Title: SpaceCubeX: Emulation Results of Hybrid On-board Processing Architectures
Presenting Author: Matthew French
Organization: USC/ISI
Co-Author(s): Andrew Schmidt, Gabe Weisz, Tom Flatley, Gary Crum, Jonathan Bobblit, Carlos Villalpando, Robert Bocchino

Abstract:
The SpaceCubeX project addresses NASA Earth Science missions and climate architecture plan and its underlying needs for high performance, modular, and scalable on-board processing. Next generation missions are specifying instruments with significantly increased temporal, spatial, and frequency resolutions and moving to global, continuous observations. These goals translate into on-board processing throughput requirements that are on the order of 100-1,000x more than previous Earth Science missions for standard processing, compression, storage, and downlink operations. SpaceCubeX addresses these needs, by researching and developing a Hybrid Multi-core CPU/FPGA/DSP Flight Architecture. Recent studies have shown that in order to realize mission size, weight, area, and power (SWAP) constraints while meeting inter-mission reusability goals, compact heterogeneous processing architectures are needed. In a heterogeneous architecture, general OS support, high level functions, and coarse grained application parallelism are efficiently implemented on multi-core processors, while a co-processor provides mass acceleration of high throughput, fine-grained data parallelism operations, to achieve high performance robustly across many application types.
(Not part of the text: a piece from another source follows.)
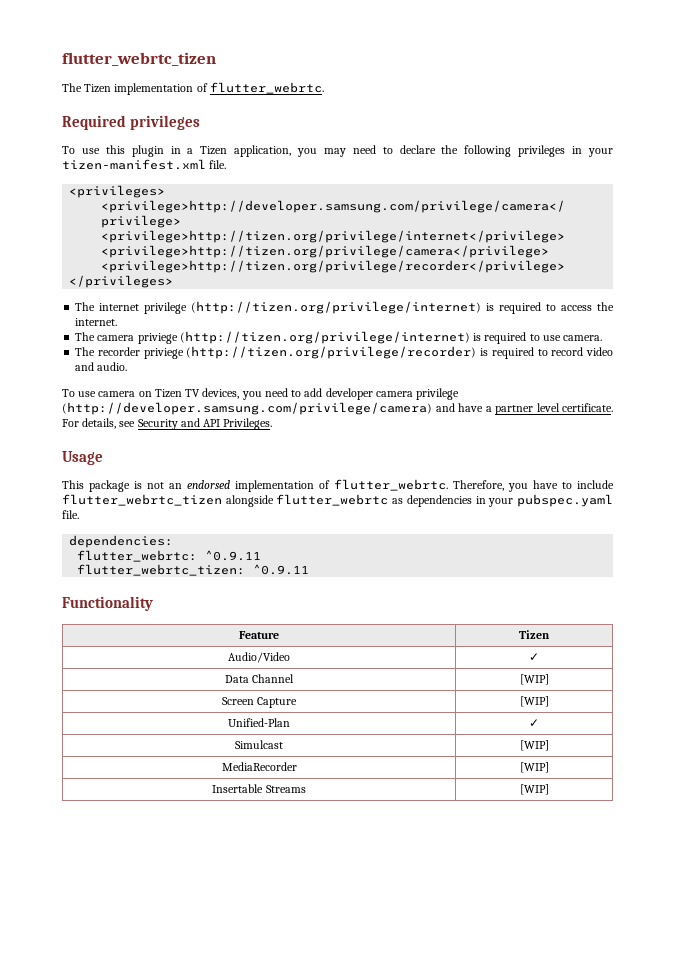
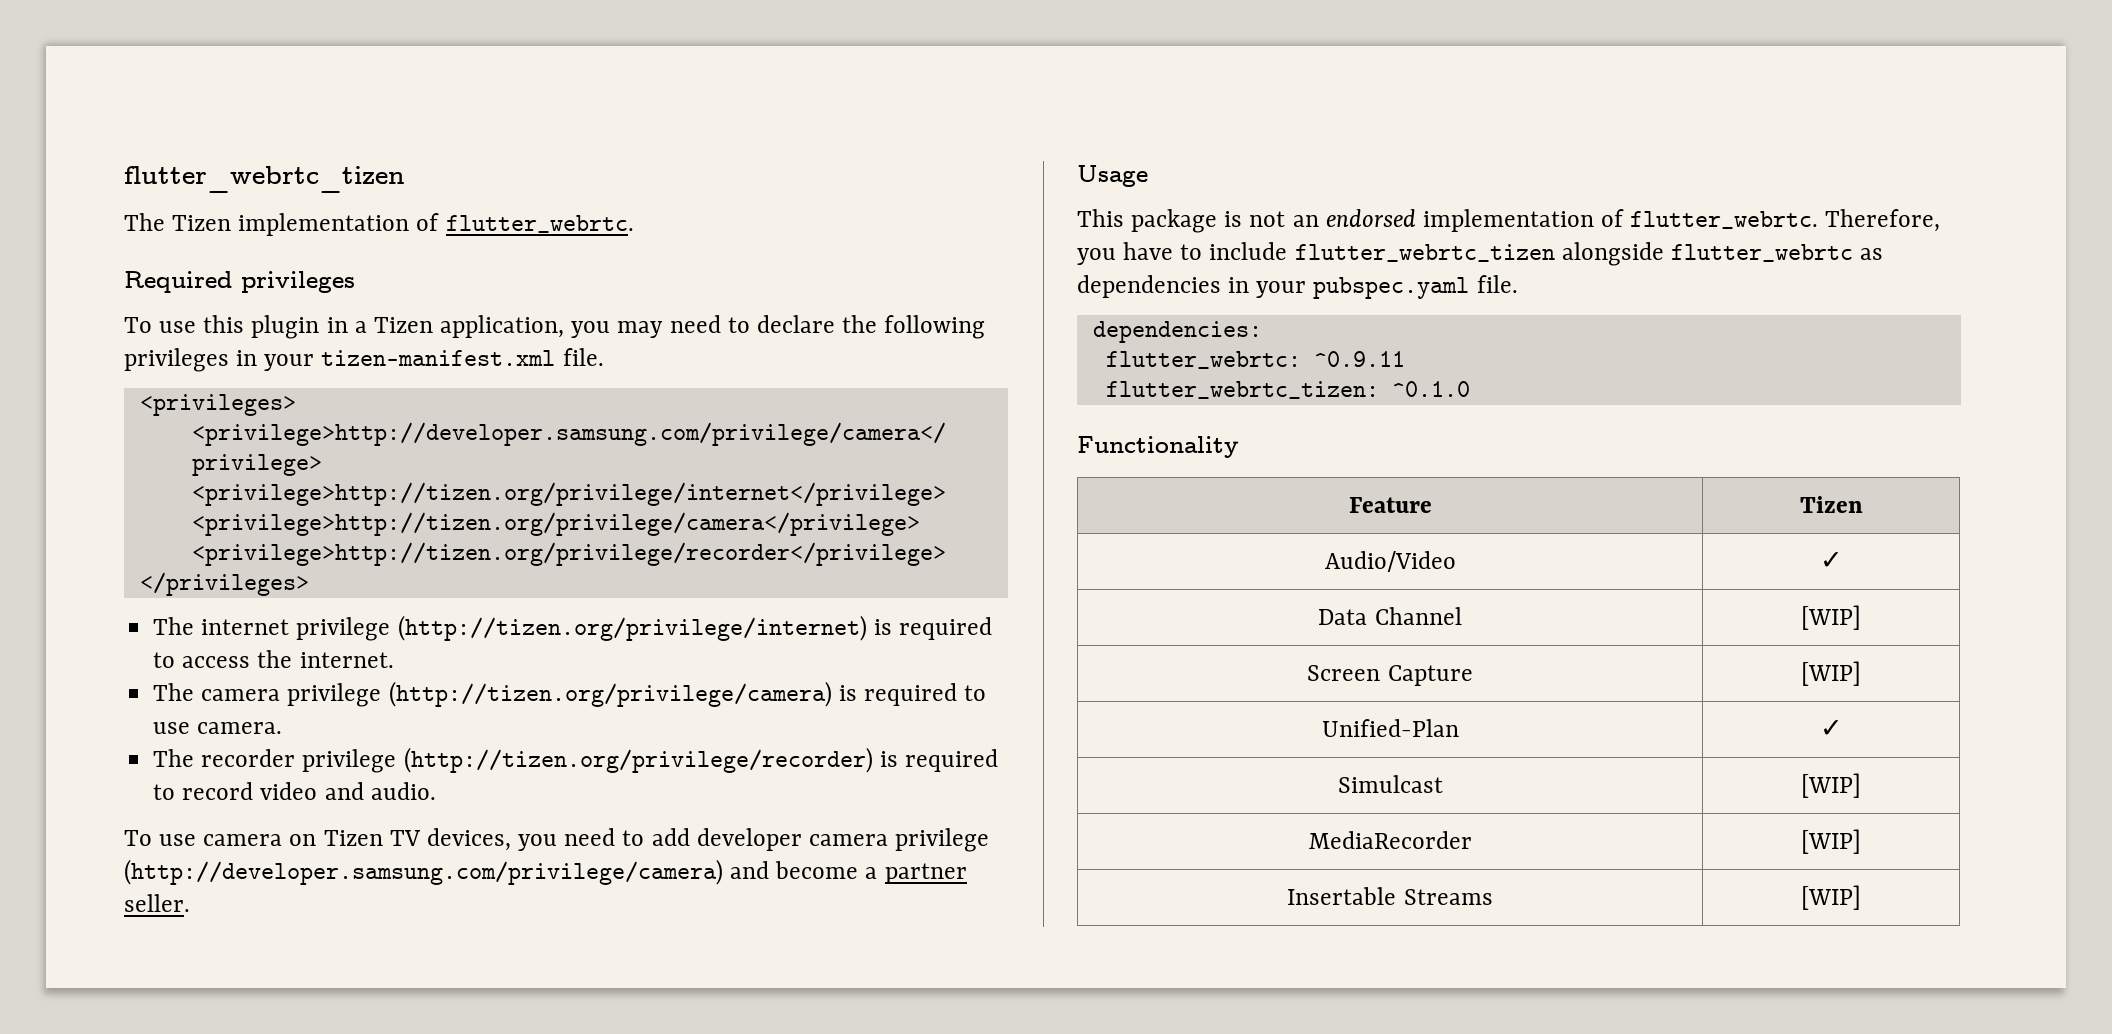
[137,331,470,344] priviege (http://tizen.org/privilege/internet) -> [287,681,832,707] privilege (http://tizen.org/privilege/camera)
[143,348,184,359] priviege -> [302,749,397,773] privilege
[458,403,483,412] have -> [775,861,859,879] become
[536,403,613,412] [62,418,273,430] level certificate. For details, see Security and API Privileges. -> [124,894,190,912] seller.
[253,564,310,575] ^0.9.11 -> [1391,381,1470,397] ^0.1.0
SpaceCubeX provides a structured approach to assess and develop hybrid architectures, fundamentally changing the avionics processing architecture development process. This presentation provides a summary of the efforts, in which the emulation spiral of research and development was completed. Here 6 different different heterogeneous board architectures have been represented in our framework, and over 300 benchmark applications have been collected, where hybrid computing has shown up to a 20,000x increase in processing performance over the current state of practice.